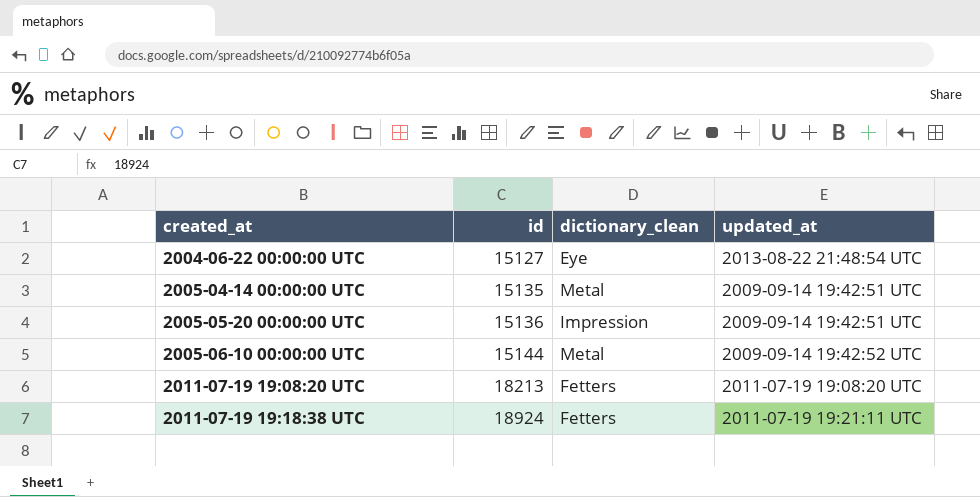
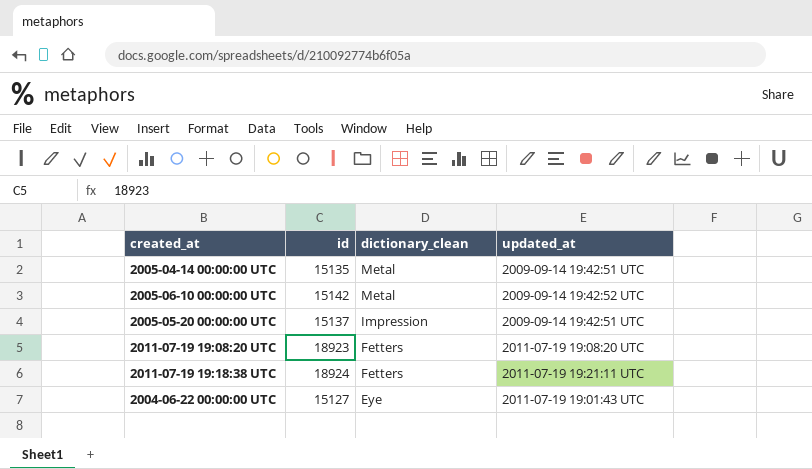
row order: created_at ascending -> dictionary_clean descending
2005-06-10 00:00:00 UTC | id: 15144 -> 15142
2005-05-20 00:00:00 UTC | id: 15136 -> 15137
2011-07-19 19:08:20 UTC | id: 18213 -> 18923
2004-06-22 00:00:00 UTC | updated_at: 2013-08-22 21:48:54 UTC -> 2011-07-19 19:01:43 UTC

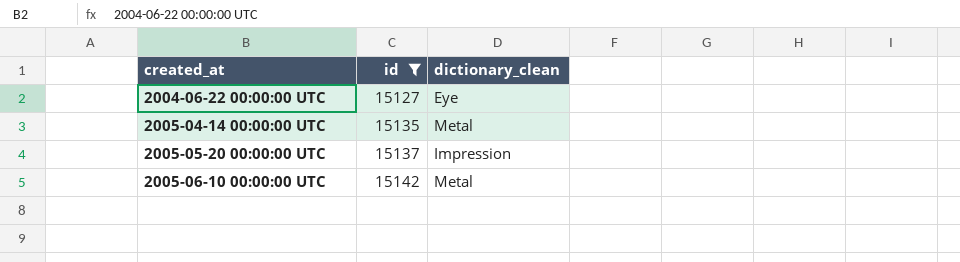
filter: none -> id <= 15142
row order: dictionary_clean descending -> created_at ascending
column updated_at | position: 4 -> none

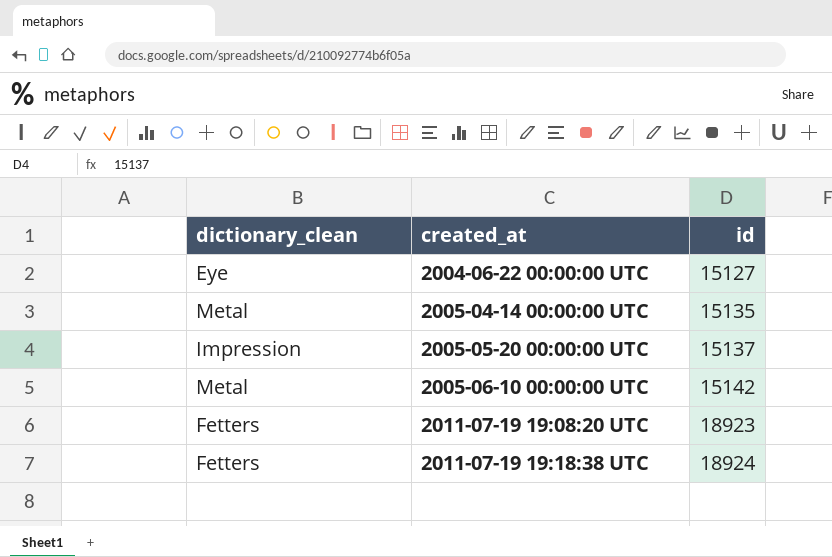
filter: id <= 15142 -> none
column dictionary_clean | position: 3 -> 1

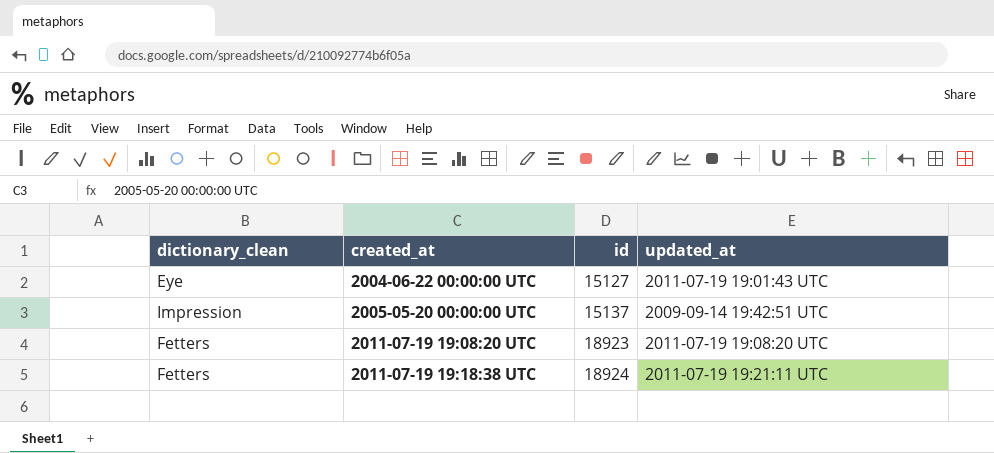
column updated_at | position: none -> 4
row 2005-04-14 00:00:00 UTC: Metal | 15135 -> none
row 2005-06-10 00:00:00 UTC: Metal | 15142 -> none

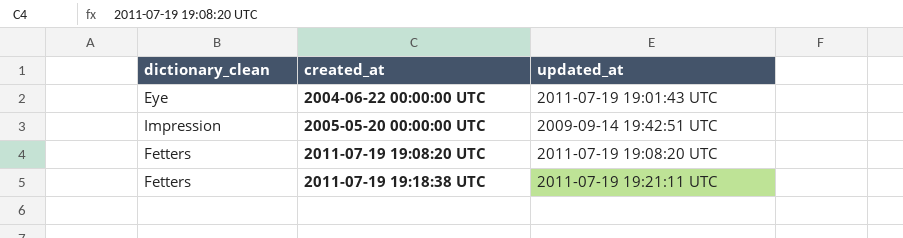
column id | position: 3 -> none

▶ **What is needed**:
The answer must be a single number: how many lines of the entries contain "column".

▶ **Answer section**:
4